$EF$ bisects $AD$ $\implies$ $\angle AEF=\angle FED=\angle ABC$, hence, $EF$ is tangent to $\odot (BPED)$, similarly, $EF$ is tangent to $\odot (QDFC)$, now, $$\angle ABQ=180^{\circ}-\angle ACQ=\angle FDQ=\angle EFD+\angle QFC=180^{\circ}-\angle DFQ-\angle AFE=180^{\circ}-\angle EFQ$$hence, $BEFQ$ is cyclic, similarly, $PEFC$ is also cyclic, now notice $EF,PC,BQ$ are radical axes WRT $\odot (PEFC), \odot (BEFQ)$ ; $\odot (PEFC), \odot (ABC)$ and $\odot (ABC) , \odot (BEFQ)$ and hence by Radical Axes Theorem, they all are concurrent

$EF$ bisects $AD$ $\implies$ $\angle AEF=\angle FED=\angle ABC$, hence, $EF$ is tangent to $\odot (BPED)$, similarly, $EF$ is tangent to $\odot (QDFC)$, now, $$\angle EPC=\angle PEK+\angle PCB=\angle EBP+\angle PCB=\angle ACB=\angle AFE$$hence, $BEFQ$ is cyclic, similarly, $PEFC$ is also cyclic, now notice $EF,PC,BQ$ are radical axes WRT $\odot (PEFC), \odot (BEFQ)$ ; $\odot (PEFC), \odot (ABC)$ and $\odot (ABC) , \odot (BEFQ)$ and hence by Radical Axes Theorem, they all are concurrent

Just a little different

dangerousliri wrote: Let $ABC$ be an acute triagnle with its circumcircle $\omega$. Let point $D$ be the foot of triangle $ABC$ from point $A$. Let points $E,F$ be midpoints of sides $AB,AC$, respectively. Let points $P$ and $Q$ be the second intersections of of circle $\omega$ with circumcircle of triangles $BDE$ and $CDF$, respectively. Suppose that $A,P,B,Q$ and $C$ be on a circle in this order. Show that the lines $EF,BQ$ and $CP$ are concurrent. Could anybody show that also the tangent of $\omega$ at point $A$ pass through this intersection of this lines.

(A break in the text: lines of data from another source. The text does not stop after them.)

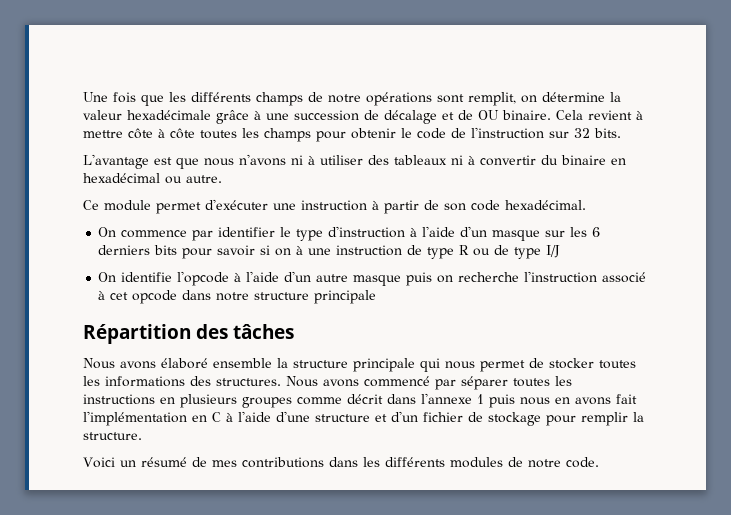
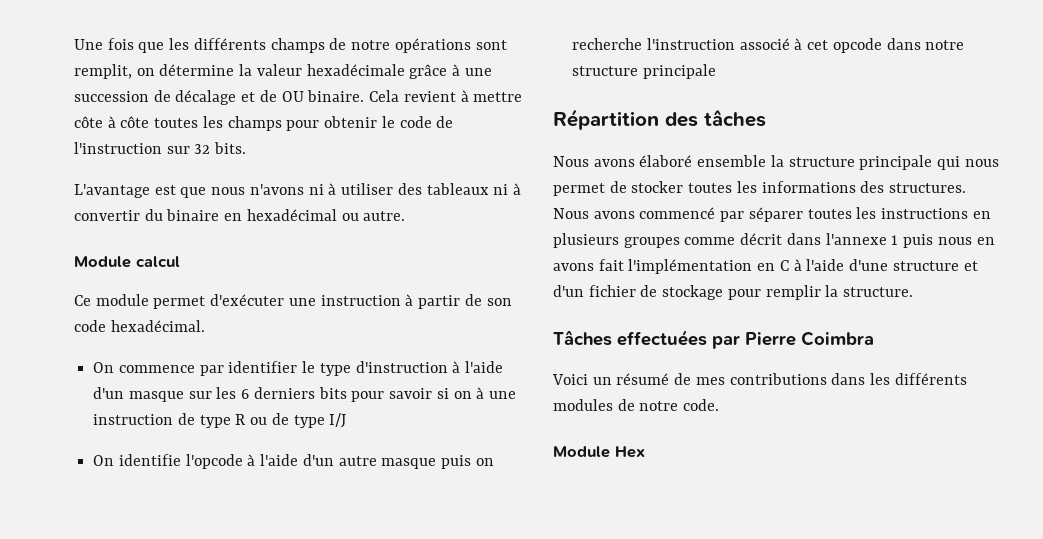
(222, 179) none -> [74,256,180,268] // Module calcul
(142, 436) none -> [553,330,874,349] // Tâches effectuées par Pierre Coimbra
(599, 462) none -> [553,446,645,458] // Module Hex

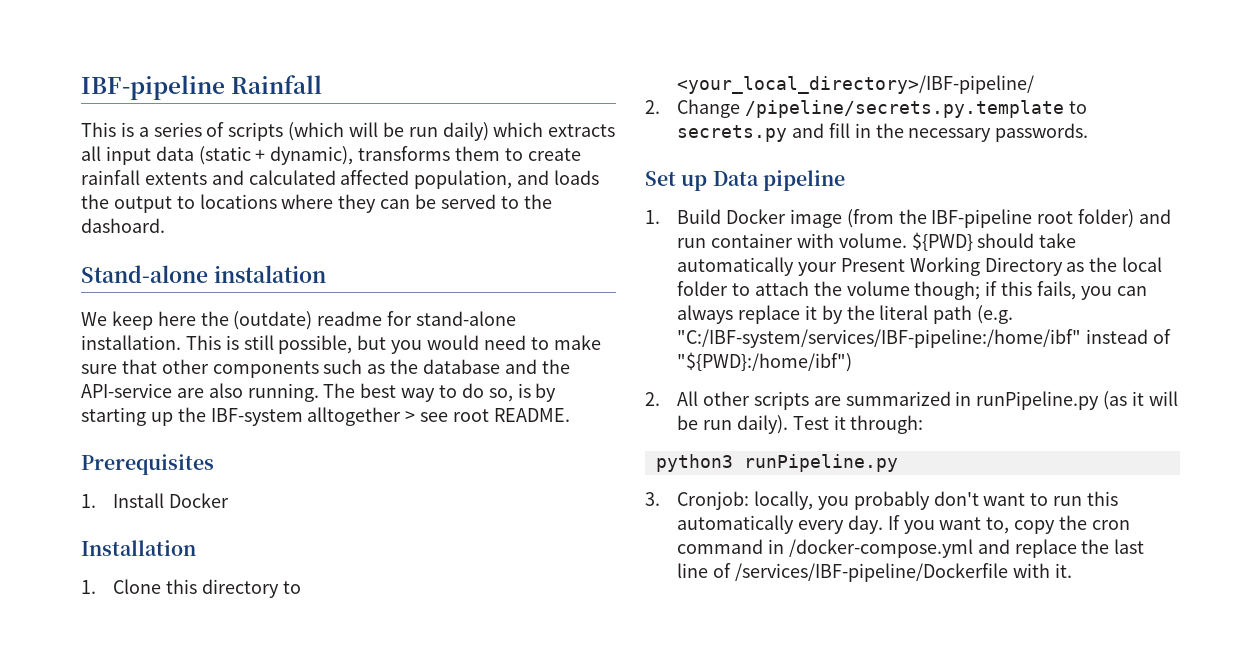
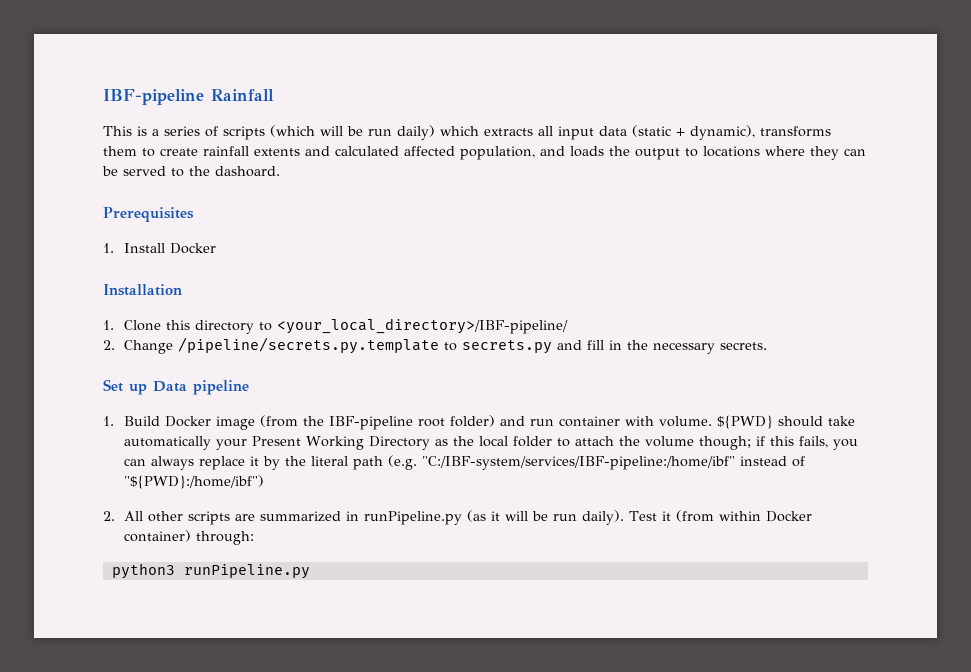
[81,265,326,283] [81,311,517,330] [81,335,601,354] [81,359,570,378] [81,383,557,402] [81,407,570,426] // Stand-alone instalation // We keep here the (outdate) readme for stand-alone installation. This is still possible, but you would need to make sure that other components such as the database and the API-service are also running. The best way to do so, is by starting up the IBF-system alltogether > see root README. -> (280, 171) none
[995,123,1089,142] passwords. -> [719,342,767,350] secrets.
(846, 422) none -> [675,510,812,522] [123,530,191,542] (from within Docker container)
[645,491,1119,510] [677,515,1130,534] [677,539,1145,558] [677,563,1072,582] // 3. Cronjob: locally, you probably don't want to run this automatically every day. If you want to, copy the cron command in /docker-compose.yml and replace the last line of /services/IBF-pipeline/Dockerfile with it. -> (310, 571) none

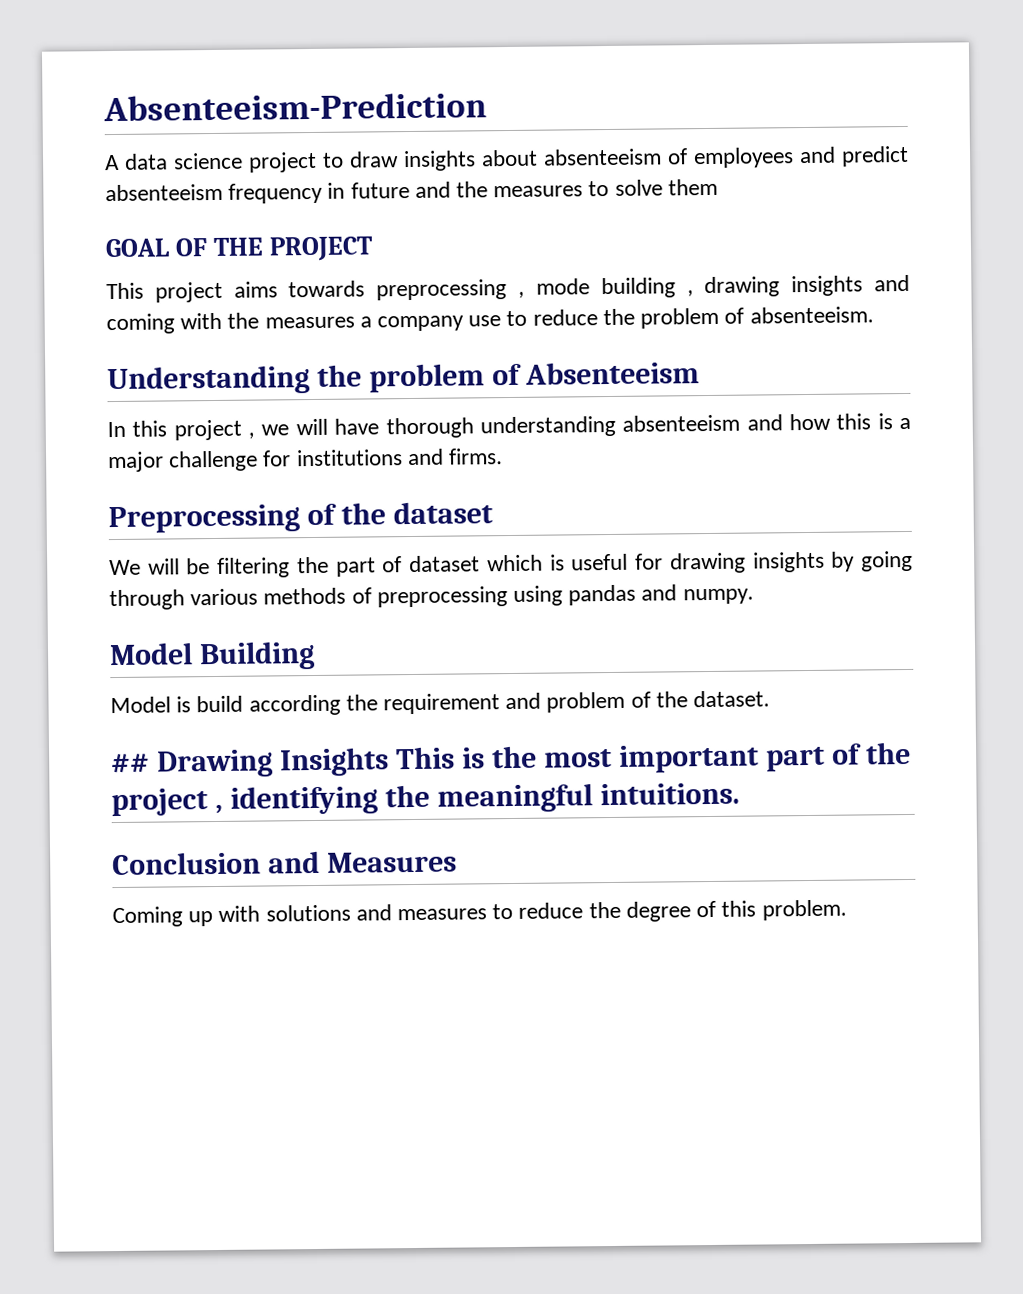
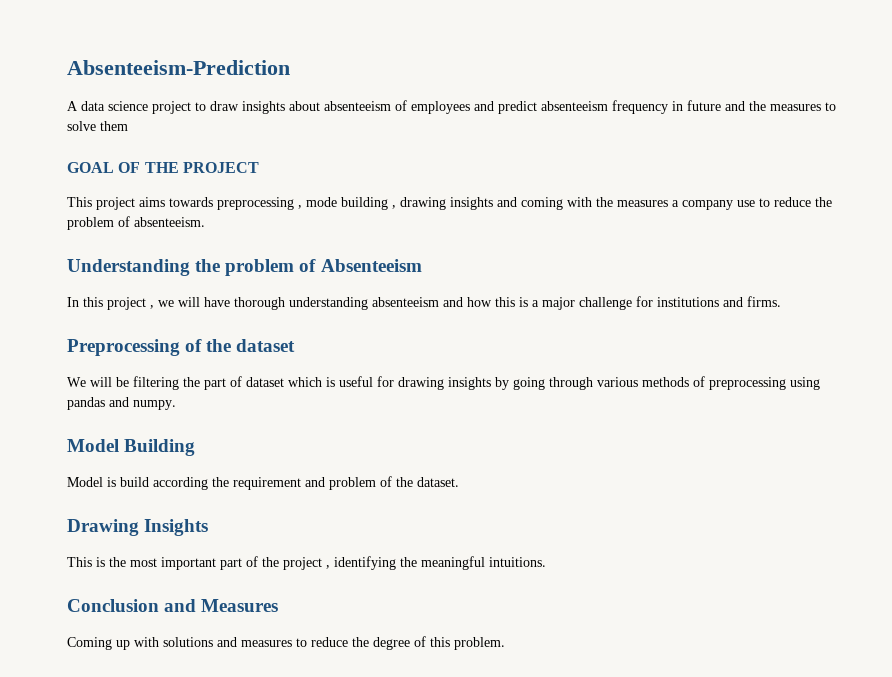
[111,753,150,774] ## -> (459, 482) none
(389, 762) none -> (209, 527) //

dangerousliri wrote: dangerousliri wrote: Let $ABC$ be an acute triagnle with its circumcircle $\omega$. Let point $D$ be the foot of triangle $ABC$ from point $A$. Let points $E,F$ be midpoints of sides $AB,AC$, respectively. Let points $P$ and $Q$ be the second intersections of of circle $\omega$ with circumcircle of triangles $BDE$ and $CDF$, respectively. Suppose that $A,P,B,Q$ and $C$ be on a circle in this order. Show that the lines $EF,BQ$ and $CP$ are concurrent. Could anybody show that also the tangent of $\omega$ at point $A$ pass through this intersection of this lines. Let $Z$ be the intersection point of $EF$ , $PC$ , $BQ$.Now we prove that $(BQFE)$ cyclic from this we have that $ZE$ x $ZF$=$ZB$ x $ZQ$ that is the power of Z whith respect to $(ABC)$ from this we conclude that $AZ$ is tangent to $(ABC)$